Excerpts from a dataset:
=== Section Start ===

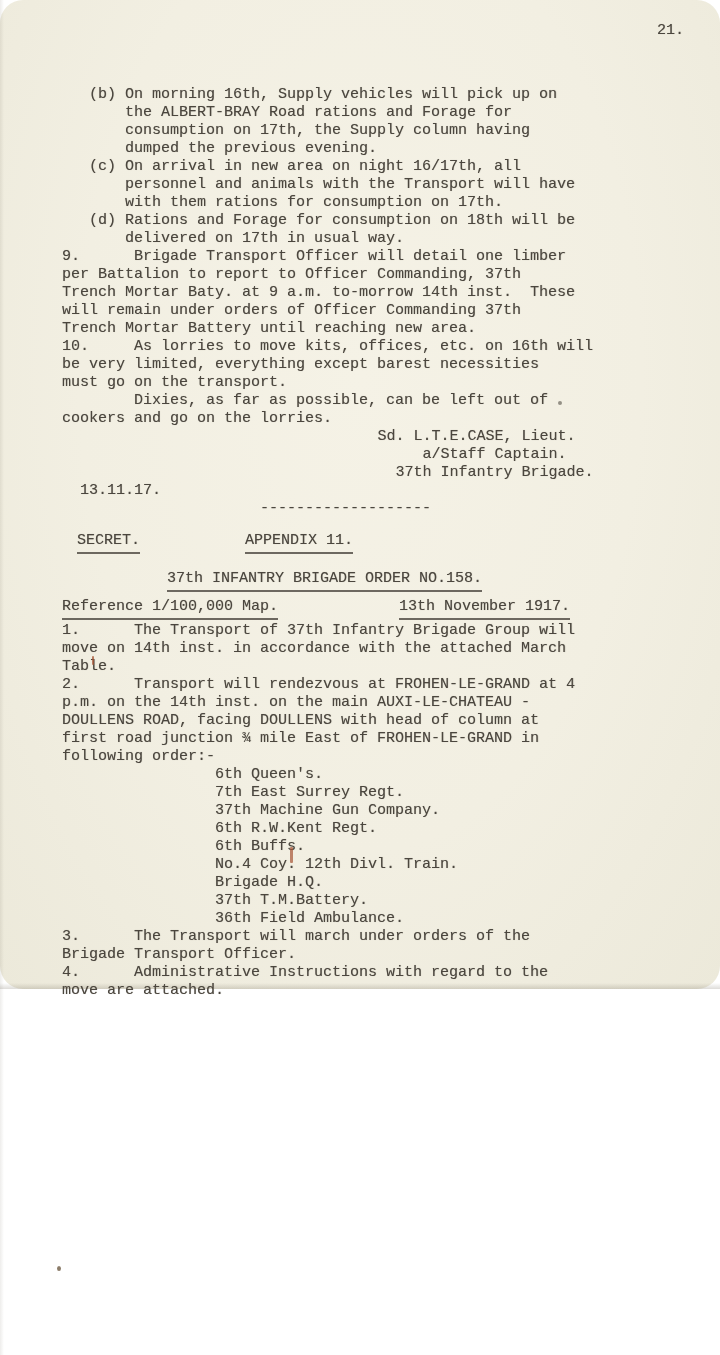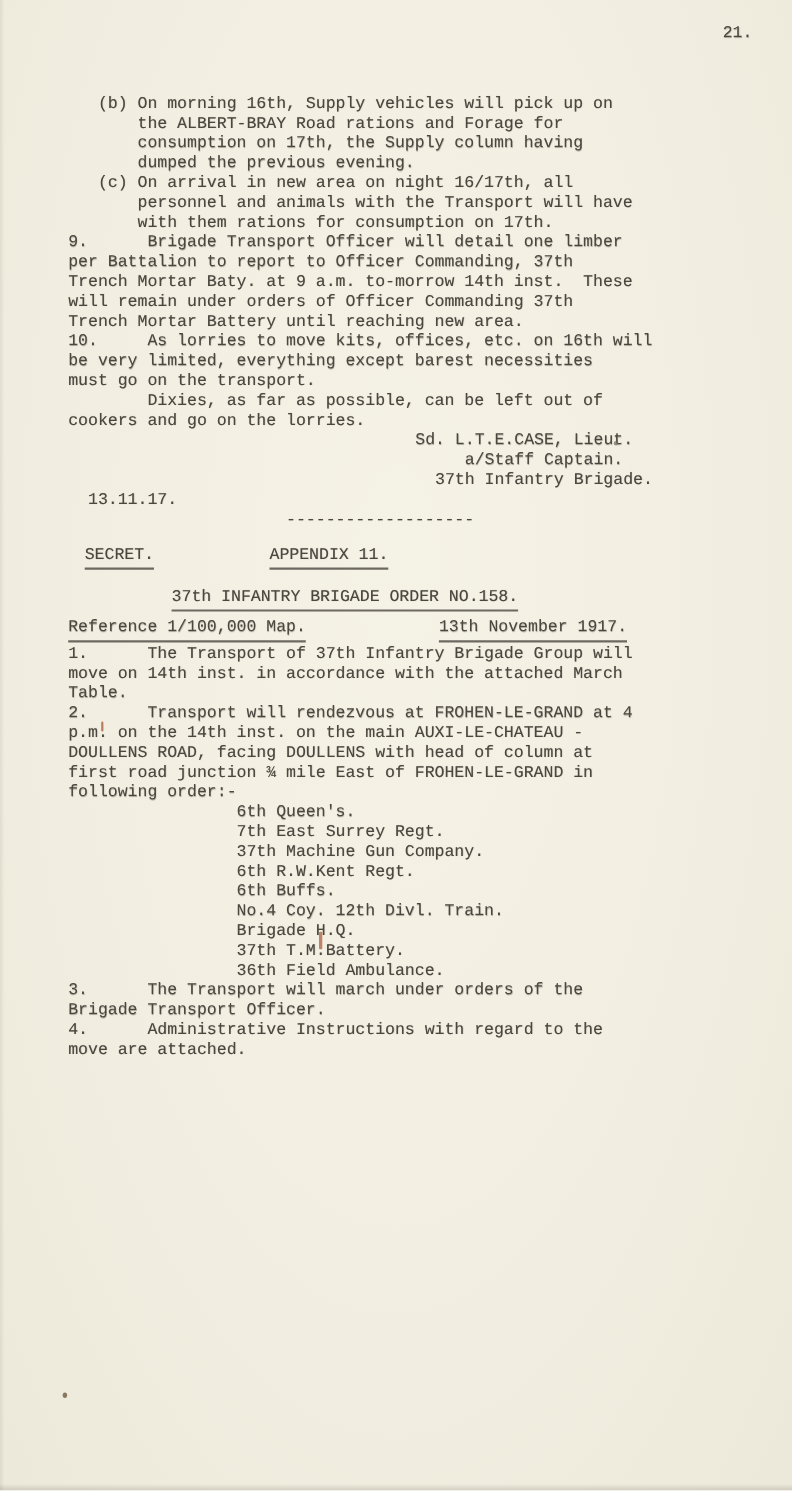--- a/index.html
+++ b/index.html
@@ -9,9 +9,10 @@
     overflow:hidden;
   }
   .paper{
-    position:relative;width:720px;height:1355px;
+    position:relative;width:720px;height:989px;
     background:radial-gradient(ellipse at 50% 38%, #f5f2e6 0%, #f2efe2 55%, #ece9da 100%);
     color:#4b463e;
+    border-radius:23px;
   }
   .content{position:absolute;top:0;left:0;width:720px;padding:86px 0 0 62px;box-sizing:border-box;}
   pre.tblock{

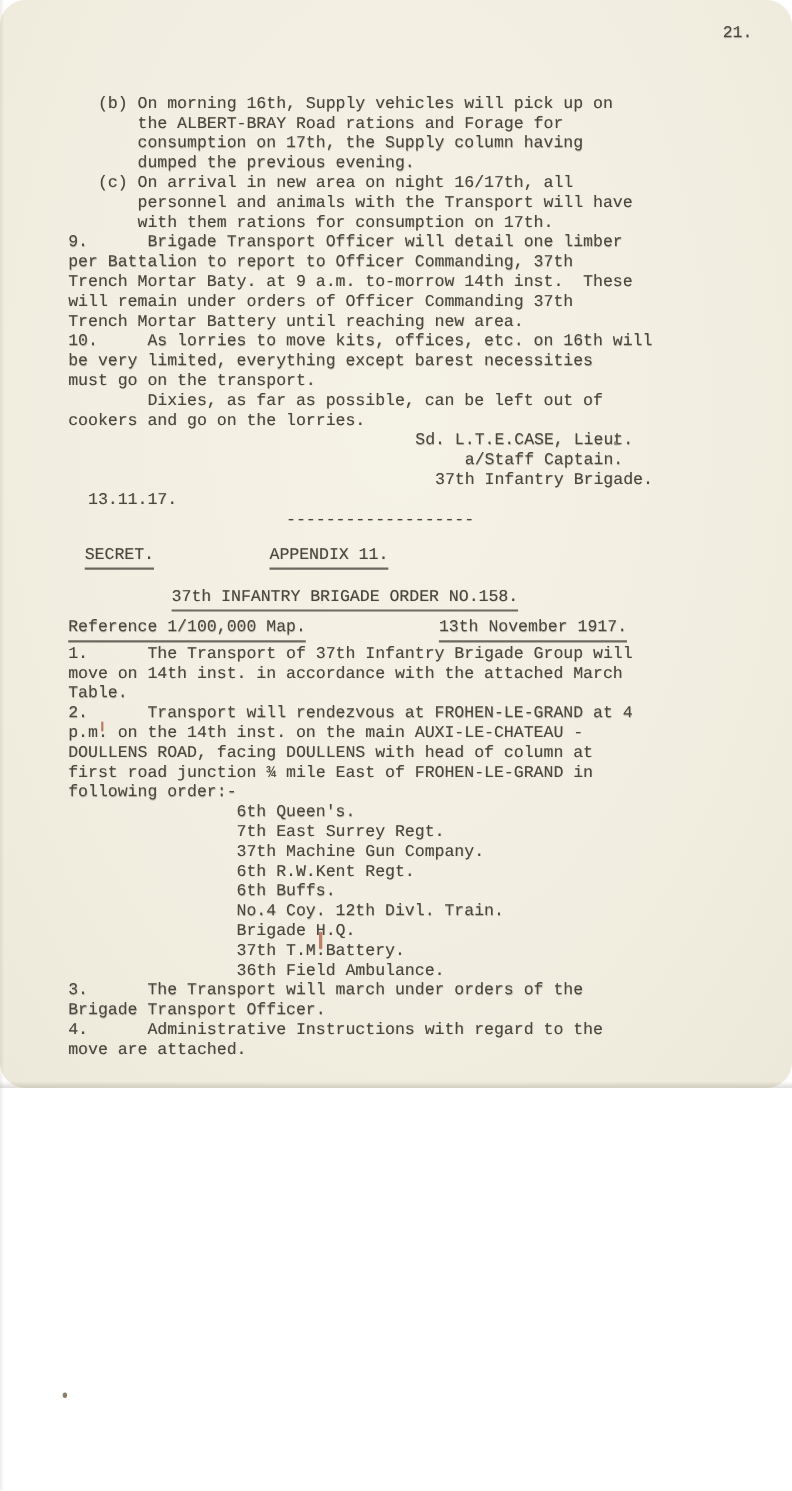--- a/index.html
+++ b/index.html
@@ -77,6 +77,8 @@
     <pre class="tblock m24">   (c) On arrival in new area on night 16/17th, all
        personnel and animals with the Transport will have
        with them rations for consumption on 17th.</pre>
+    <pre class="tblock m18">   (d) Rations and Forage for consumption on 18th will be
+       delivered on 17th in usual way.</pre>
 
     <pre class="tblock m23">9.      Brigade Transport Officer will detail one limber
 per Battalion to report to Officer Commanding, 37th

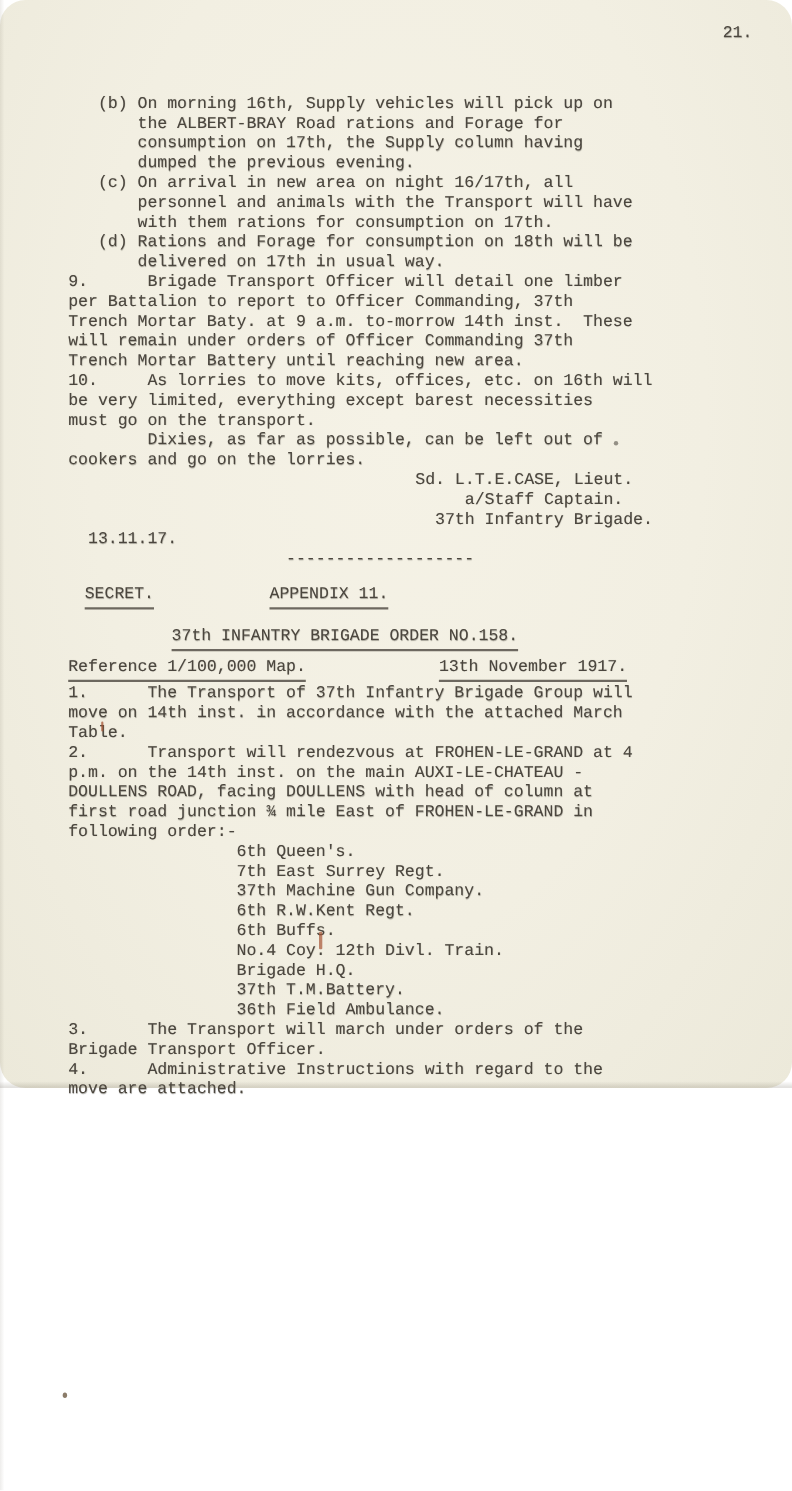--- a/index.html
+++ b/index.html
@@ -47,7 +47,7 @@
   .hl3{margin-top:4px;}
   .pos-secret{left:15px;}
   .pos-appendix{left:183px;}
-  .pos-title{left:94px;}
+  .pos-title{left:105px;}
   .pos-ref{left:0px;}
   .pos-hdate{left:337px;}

=== Section End ===

Work required -> Copy every record verbatim while leaving each picture out.

Finished task ->
--- a/index.html
+++ b/index.html
@@ -9,9 +9,10 @@
     overflow:hidden;
   }
   .paper{
-    position:relative;width:720px;height:1355px;
+    position:relative;width:720px;height:989px;
     background:radial-gradient(ellipse at 50% 38%, #f5f2e6 0%, #f2efe2 55%, #ece9da 100%);
     color:#4b463e;
+    border-radius:23px;
   }
   .content{position:absolute;top:0;left:0;width:720px;padding:86px 0 0 62px;box-sizing:border-box;}
   pre.tblock{

--- a/index.html
+++ b/index.html
@@ -77,6 +77,8 @@
     <pre class="tblock m24">   (c) On arrival in new area on night 16/17th, all
        personnel and animals with the Transport will have
        with them rations for consumption on 17th.</pre>
+    <pre class="tblock m18">   (d) Rations and Forage for consumption on 18th will be
+       delivered on 17th in usual way.</pre>
 
     <pre class="tblock m23">9.      Brigade Transport Officer will detail one limber
 per Battalion to report to Officer Commanding, 37th

--- a/index.html
+++ b/index.html
@@ -47,7 +47,7 @@
   .hl3{margin-top:4px;}
   .pos-secret{left:15px;}
   .pos-appendix{left:183px;}
-  .pos-title{left:94px;}
+  .pos-title{left:105px;}
   .pos-ref{left:0px;}
   .pos-hdate{left:337px;}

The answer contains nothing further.